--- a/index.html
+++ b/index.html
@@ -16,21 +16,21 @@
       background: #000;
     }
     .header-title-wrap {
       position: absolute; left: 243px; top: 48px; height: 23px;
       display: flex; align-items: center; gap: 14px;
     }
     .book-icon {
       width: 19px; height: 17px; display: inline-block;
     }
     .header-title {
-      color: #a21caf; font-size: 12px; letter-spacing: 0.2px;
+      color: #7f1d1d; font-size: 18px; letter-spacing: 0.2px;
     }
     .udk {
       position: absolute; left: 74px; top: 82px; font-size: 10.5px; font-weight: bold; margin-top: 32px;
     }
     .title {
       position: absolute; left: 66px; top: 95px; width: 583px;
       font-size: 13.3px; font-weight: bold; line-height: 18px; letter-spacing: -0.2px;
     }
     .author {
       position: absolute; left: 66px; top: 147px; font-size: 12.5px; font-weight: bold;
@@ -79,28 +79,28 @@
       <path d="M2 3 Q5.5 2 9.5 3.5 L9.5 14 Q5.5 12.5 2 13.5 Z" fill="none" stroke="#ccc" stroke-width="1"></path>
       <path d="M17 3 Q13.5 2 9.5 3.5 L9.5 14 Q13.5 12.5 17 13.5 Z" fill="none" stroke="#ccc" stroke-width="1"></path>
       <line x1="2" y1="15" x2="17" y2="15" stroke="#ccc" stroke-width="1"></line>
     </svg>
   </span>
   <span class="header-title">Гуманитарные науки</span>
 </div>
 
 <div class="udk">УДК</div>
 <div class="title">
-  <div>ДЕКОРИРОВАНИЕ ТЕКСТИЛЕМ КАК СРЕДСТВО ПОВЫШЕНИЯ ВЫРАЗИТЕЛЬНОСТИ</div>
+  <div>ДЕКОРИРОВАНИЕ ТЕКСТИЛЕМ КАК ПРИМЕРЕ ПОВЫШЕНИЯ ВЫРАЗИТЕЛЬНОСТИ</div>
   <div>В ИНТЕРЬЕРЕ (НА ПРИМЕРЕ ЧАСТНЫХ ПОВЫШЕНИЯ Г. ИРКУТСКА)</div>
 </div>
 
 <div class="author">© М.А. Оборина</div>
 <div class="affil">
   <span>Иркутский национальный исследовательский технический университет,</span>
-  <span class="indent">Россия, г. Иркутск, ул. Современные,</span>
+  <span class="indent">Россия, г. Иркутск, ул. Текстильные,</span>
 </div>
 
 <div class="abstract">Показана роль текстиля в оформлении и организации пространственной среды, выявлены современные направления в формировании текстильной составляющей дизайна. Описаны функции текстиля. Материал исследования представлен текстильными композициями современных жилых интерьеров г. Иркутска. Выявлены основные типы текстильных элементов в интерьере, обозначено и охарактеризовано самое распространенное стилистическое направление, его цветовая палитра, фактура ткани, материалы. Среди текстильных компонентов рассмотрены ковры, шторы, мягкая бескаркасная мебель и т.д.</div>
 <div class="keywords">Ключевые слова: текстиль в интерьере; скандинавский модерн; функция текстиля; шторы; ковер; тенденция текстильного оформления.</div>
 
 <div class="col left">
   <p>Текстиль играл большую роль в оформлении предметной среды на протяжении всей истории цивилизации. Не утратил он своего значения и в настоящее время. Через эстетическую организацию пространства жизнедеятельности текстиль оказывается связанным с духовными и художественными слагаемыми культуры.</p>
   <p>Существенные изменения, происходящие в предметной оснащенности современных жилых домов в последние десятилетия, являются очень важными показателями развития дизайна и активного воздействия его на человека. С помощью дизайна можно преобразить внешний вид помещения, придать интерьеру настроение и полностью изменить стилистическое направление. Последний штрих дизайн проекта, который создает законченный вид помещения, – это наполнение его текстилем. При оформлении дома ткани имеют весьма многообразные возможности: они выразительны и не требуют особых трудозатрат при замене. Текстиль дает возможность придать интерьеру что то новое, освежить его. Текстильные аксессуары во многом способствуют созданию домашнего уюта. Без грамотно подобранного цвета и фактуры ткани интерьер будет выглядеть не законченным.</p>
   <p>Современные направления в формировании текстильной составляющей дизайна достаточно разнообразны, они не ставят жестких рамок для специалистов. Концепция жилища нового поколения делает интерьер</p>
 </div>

———

Everything in the listing should be given again word for word.

--- a/index.html
+++ b/index.html
@@ -16,21 +16,21 @@
       background: #000;
     }
     .header-title-wrap {
       position: absolute; left: 243px; top: 48px; height: 23px;
       display: flex; align-items: center; gap: 14px;
     }
     .book-icon {
       width: 19px; height: 17px; display: inline-block;
     }
     .header-title {
-      color: #a21caf; font-size: 12px; letter-spacing: 0.2px;
+      color: #7f1d1d; font-size: 18px; letter-spacing: 0.2px;
     }
     .udk {
       position: absolute; left: 74px; top: 82px; font-size: 10.5px; font-weight: bold; margin-top: 32px;
     }
     .title {
       position: absolute; left: 66px; top: 95px; width: 583px;
       font-size: 13.3px; font-weight: bold; line-height: 18px; letter-spacing: -0.2px;
     }
     .author {
       position: absolute; left: 66px; top: 147px; font-size: 12.5px; font-weight: bold;
@@ -79,28 +79,28 @@
       <path d="M2 3 Q5.5 2 9.5 3.5 L9.5 14 Q5.5 12.5 2 13.5 Z" fill="none" stroke="#ccc" stroke-width="1"></path>
       <path d="M17 3 Q13.5 2 9.5 3.5 L9.5 14 Q13.5 12.5 17 13.5 Z" fill="none" stroke="#ccc" stroke-width="1"></path>
       <line x1="2" y1="15" x2="17" y2="15" stroke="#ccc" stroke-width="1"></line>
     </svg>
   </span>
   <span class="header-title">Гуманитарные науки</span>
 </div>
 
 <div class="udk">УДК</div>
 <div class="title">
-  <div>ДЕКОРИРОВАНИЕ ТЕКСТИЛЕМ КАК СРЕДСТВО ПОВЫШЕНИЯ ВЫРАЗИТЕЛЬНОСТИ</div>
+  <div>ДЕКОРИРОВАНИЕ ТЕКСТИЛЕМ КАК ПРИМЕРЕ ПОВЫШЕНИЯ ВЫРАЗИТЕЛЬНОСТИ</div>
   <div>В ИНТЕРЬЕРЕ (НА ПРИМЕРЕ ЧАСТНЫХ ПОВЫШЕНИЯ Г. ИРКУТСКА)</div>
 </div>
 
 <div class="author">© М.А. Оборина</div>
 <div class="affil">
   <span>Иркутский национальный исследовательский технический университет,</span>
-  <span class="indent">Россия, г. Иркутск, ул. Современные,</span>
+  <span class="indent">Россия, г. Иркутск, ул. Текстильные,</span>
 </div>
 
 <div class="abstract">Показана роль текстиля в оформлении и организации пространственной среды, выявлены современные направления в формировании текстильной составляющей дизайна. Описаны функции текстиля. Материал исследования представлен текстильными композициями современных жилых интерьеров г. Иркутска. Выявлены основные типы текстильных элементов в интерьере, обозначено и охарактеризовано самое распространенное стилистическое направление, его цветовая палитра, фактура ткани, материалы. Среди текстильных компонентов рассмотрены ковры, шторы, мягкая бескаркасная мебель и т.д.</div>
 <div class="keywords">Ключевые слова: текстиль в интерьере; скандинавский модерн; функция текстиля; шторы; ковер; тенденция текстильного оформления.</div>
 
 <div class="col left">
   <p>Текстиль играл большую роль в оформлении предметной среды на протяжении всей истории цивилизации. Не утратил он своего значения и в настоящее время. Через эстетическую организацию пространства жизнедеятельности текстиль оказывается связанным с духовными и художественными слагаемыми культуры.</p>
   <p>Существенные изменения, происходящие в предметной оснащенности современных жилых домов в последние десятилетия, являются очень важными показателями развития дизайна и активного воздействия его на человека. С помощью дизайна можно преобразить внешний вид помещения, придать интерьеру настроение и полностью изменить стилистическое направление. Последний штрих дизайн проекта, который создает законченный вид помещения, – это наполнение его текстилем. При оформлении дома ткани имеют весьма многообразные возможности: они выразительны и не требуют особых трудозатрат при замене. Текстиль дает возможность придать интерьеру что то новое, освежить его. Текстильные аксессуары во многом способствуют созданию домашнего уюта. Без грамотно подобранного цвета и фактуры ткани интерьер будет выглядеть не законченным.</p>
   <p>Современные направления в формировании текстильной составляющей дизайна достаточно разнообразны, они не ставят жестких рамок для специалистов. Концепция жилища нового поколения делает интерьер</p>
 </div>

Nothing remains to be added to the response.